Monday, July 7, 2008

What you can learn about contrarian investing from a great tennis player

While watching the epic Wimbledon final between Nadal and Federer on TV late Sunday night, I was disenchanted by the number of viewer polls popping up about “The King of Wimbledon” and “The Greatest tennis player”. None of these polls mentioned the name of arguably the best player ever – Rod Laver.

Sampras, McEnroe, Federer haven’t won at Roland Garros. Borg never won the US Open. Lendl and Rosewall never won Wimbledon. A handful of players have won all four majors in their career. Only two have won grand slams – all four majors in the same year – Budge and Laver. Only Laver has won the Grand Slam twice – once in 1962 in the amateur era and once in 1969 in the Open era. The defence rests.

So what does Laver have to do with investments?
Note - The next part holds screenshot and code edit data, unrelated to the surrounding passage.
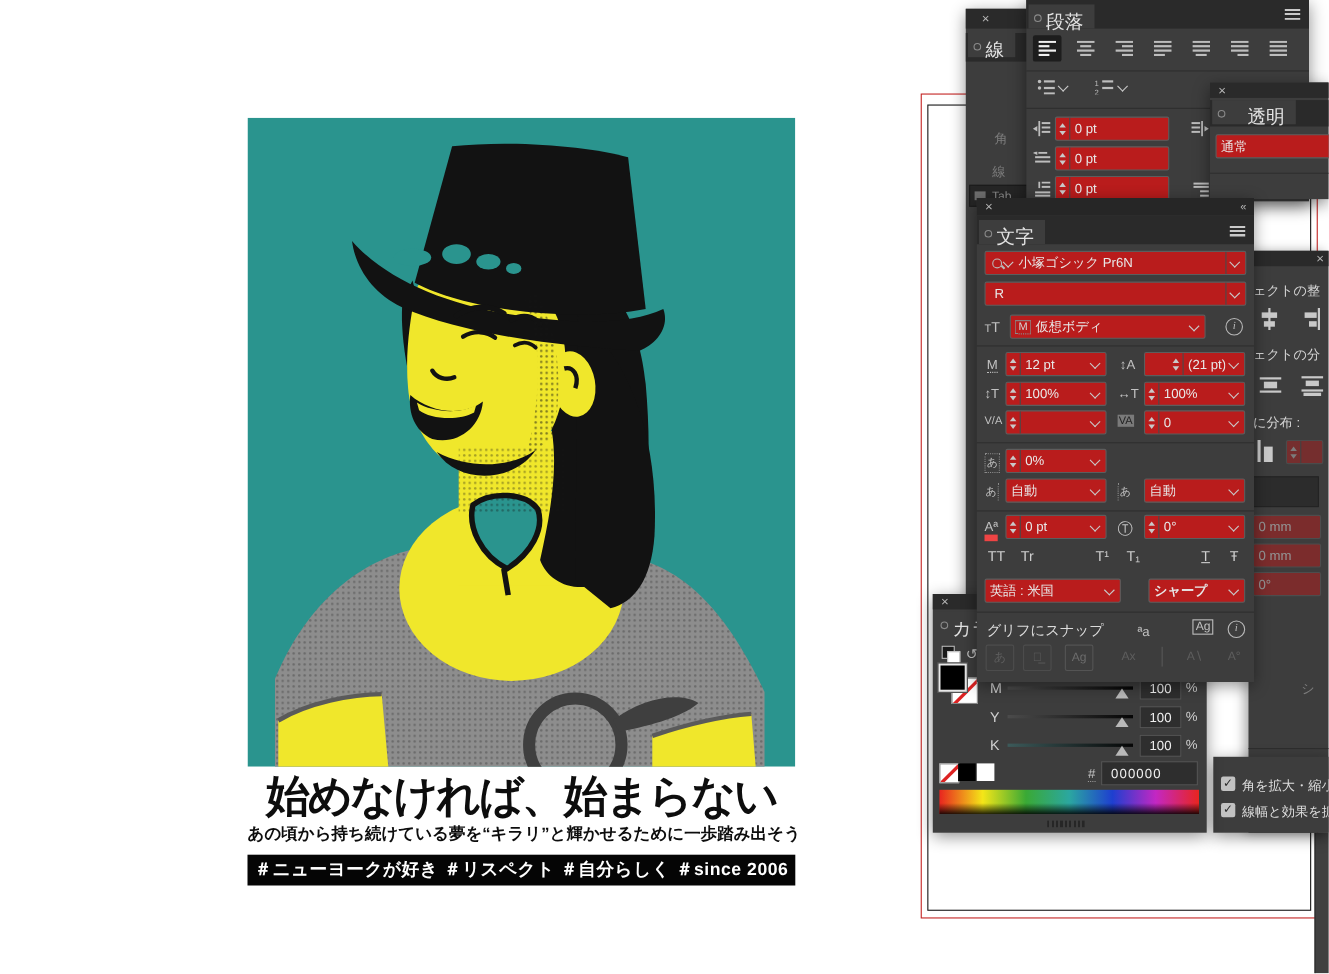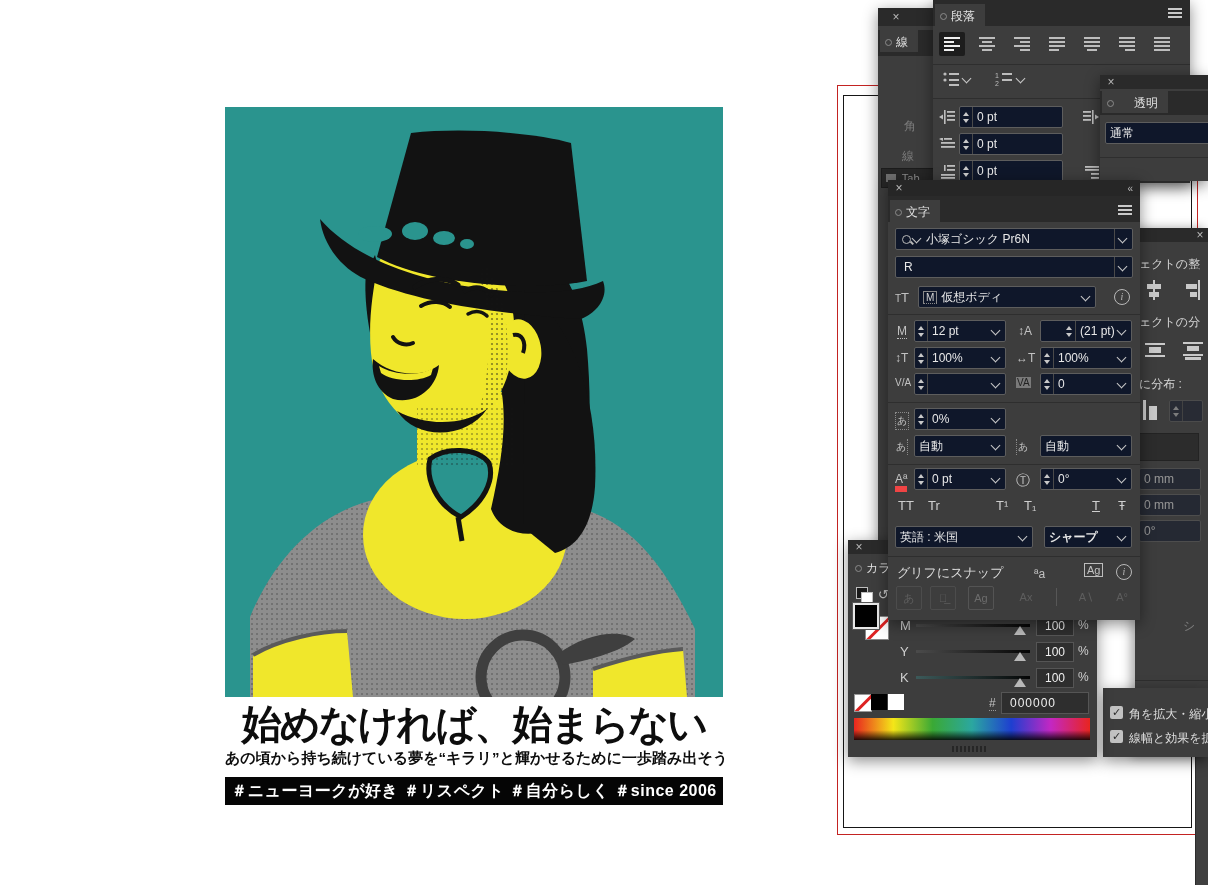--- a/index.html
+++ b/index.html
@@ -19,7 +19,7 @@
          box-shadow:0 4px 14px rgba(0,0,0,.45);}
   .tabbar{position:absolute;left:0;top:0;right:0;height:26px;background:#2a2a2a;}
   .tab{position:absolute;top:4px;height:22px;background:#3d3d3d;color:#e3e3e3;
-       padding:4px 10px 0 16px;box-sizing:border-box;font-size:12px;white-space:nowrap;}
+       padding:4px 10px 0 16px;box-sizing:border-box;font-size:17px;white-space:nowrap;}
   .tabdot{position:absolute;left:5px;top:9px;width:5px;height:5px;border:1px solid #8a8a8a;border-radius:50%;}
   .xclose{position:absolute;width:12px;height:12px;color:#b9b9b9;font-size:12px;line-height:12px;text-align:center;}
   .hamb{position:absolute;width:14px;height:10px;

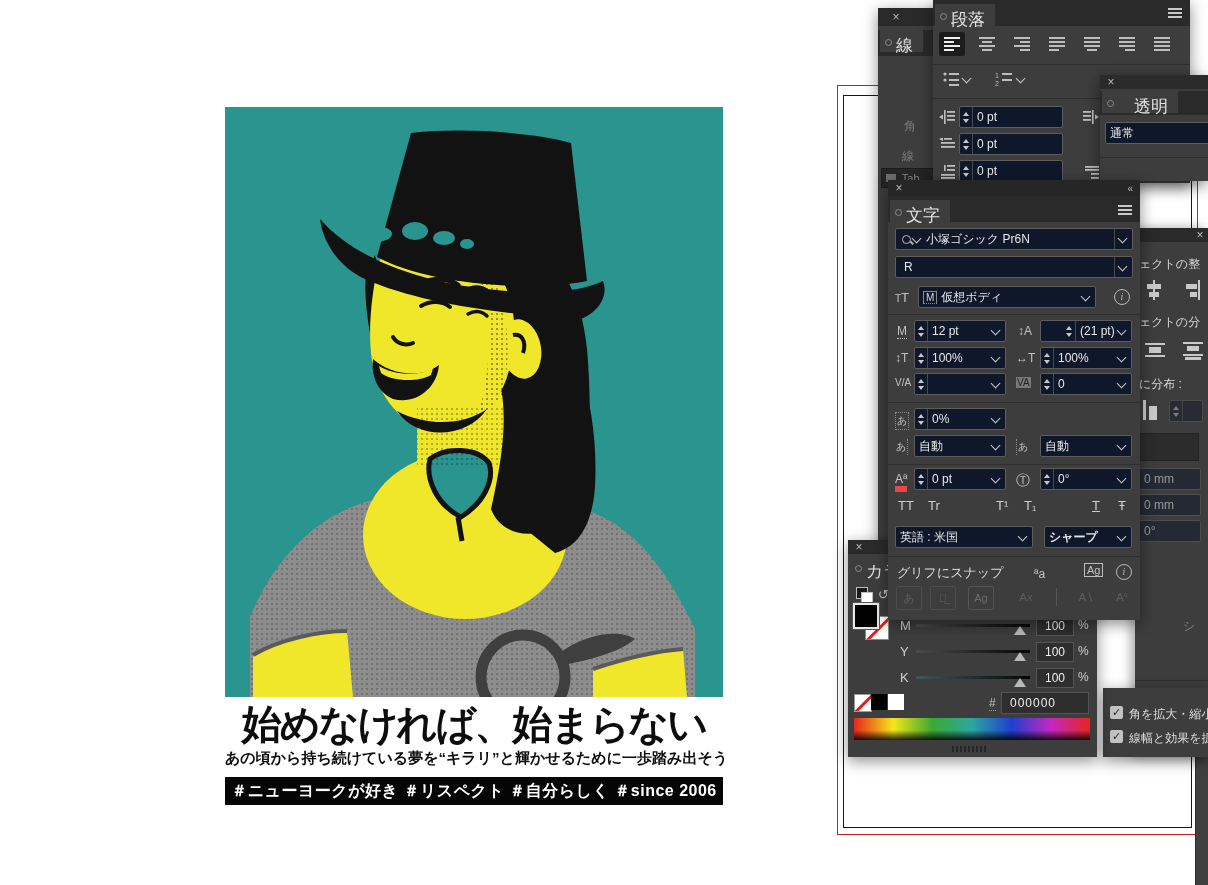--- a/index.html
+++ b/index.html
@@ -25,7 +25,7 @@
   .hamb{position:absolute;width:14px;height:10px;
         background:repeating-linear-gradient(#c9c9c9 0 2px,transparent 2px 4px);}
   .collapse{position:absolute;color:#b9b9b9;font-size:10px;letter-spacing:-1px;}
-  .fld{position:absolute;background:#0f172a;border:1px solid #5d5d5d;border-radius:2px;
+  .fld{position:absolute;background:#b91c1c;border:1px solid #5d5d5d;border-radius:2px;
        display:flex;align-items:center;box-sizing:border-box;height:22px;}
   .fld .val{flex:1;color:#e8e8e8;font-size:12px;padding-left:4px;white-space:nowrap;overflow:hidden;}
   .stp{display:flex;flex-direction:column;justify-content:center;gap:3px;padding:0 3px;border-right:1px solid #4a4a4a;height:100%;box-sizing:border-box;}

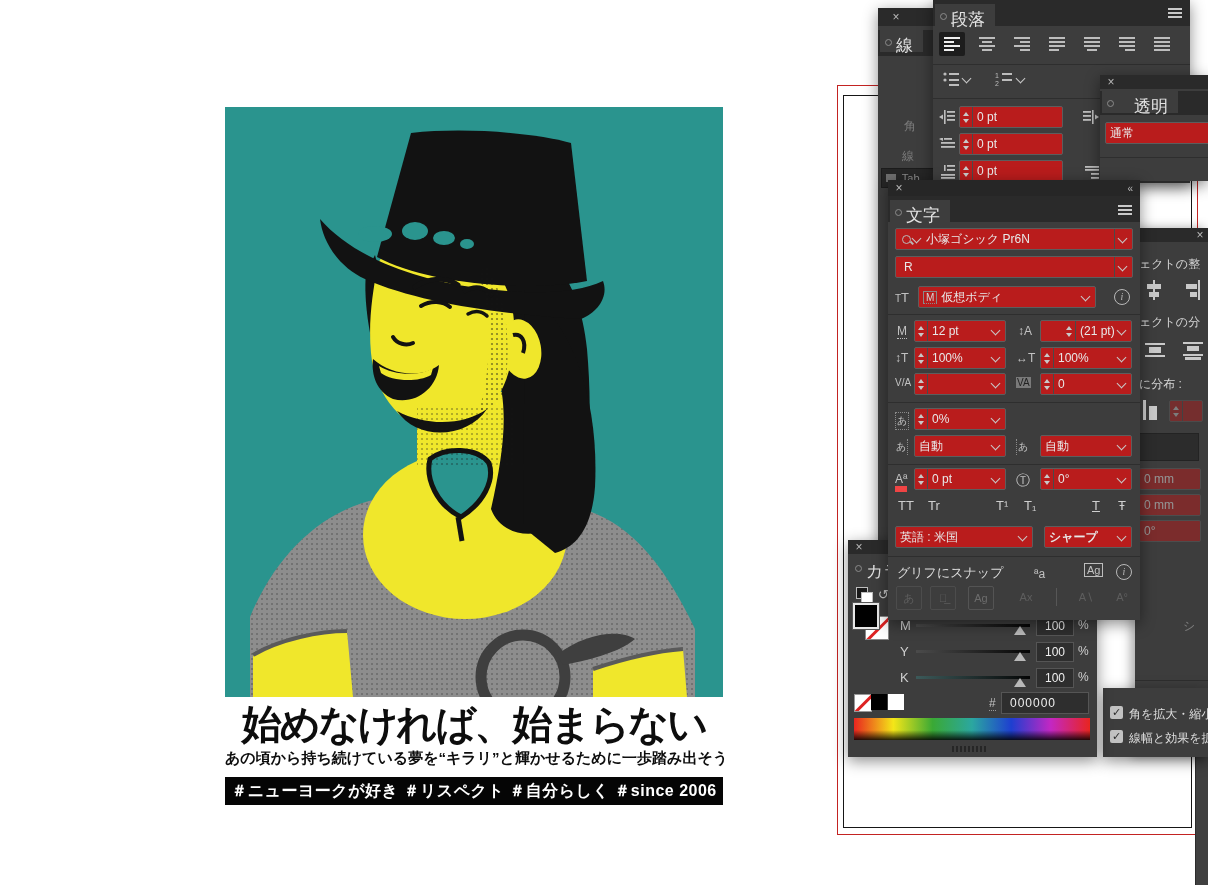--- a/index.html
+++ b/index.html
@@ -495,7 +495,7 @@
     <span class="casebtn" style="left:204px;top:318px;text-decoration:underline;">T</span>
     <span class="casebtn" style="left:230px;top:318px;">Ŧ</span>
 
-    <div class="fld" style="left:7px;top:346px;width:138px;">
+    <div class="fld" style="left:7px;top:346px;width:124px;">
       <span class="val">英語 : 米国</span>
       <span class="chv"></span>
     </div>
In his book, “The Education of a tennis player” Laver writes about his attitude at Wimbledon – a tournament frequently interrupted by rain and blustery winds. He used to put on his whitest and starched pair of shorts and shirt, was well-groomed and used to jump up and down with enthusiasm – as if the cold and rain was just the kind of weather he enjoyed. Far from it. It was specifically meant to demoralize the opponent, who was already feeling miserable in the inclement weather!

Contrarian investing is not about selling at the market top and buying at the bottom, nor is it about buying realty stocks when every one is dumping them. It is about developing a mindset that prevents you from getting swayed by what is happening in the market on a daily basis. It is about making an asset allocation plan and sticking to it. It is about ignoring all the buy calls given by so-called experts.

Most important of all, contrarian investing is about making an investment plan based on your knowledge and risk tolerance, and having the self-discipline to stay with the plan through the ups and downs of the market. But all this is common sense, isn’t it? You will be amazed how uncommon it is amongst the bulk of the investors!

In future posts, I will discuss about stock selection and making an asset allocation plan.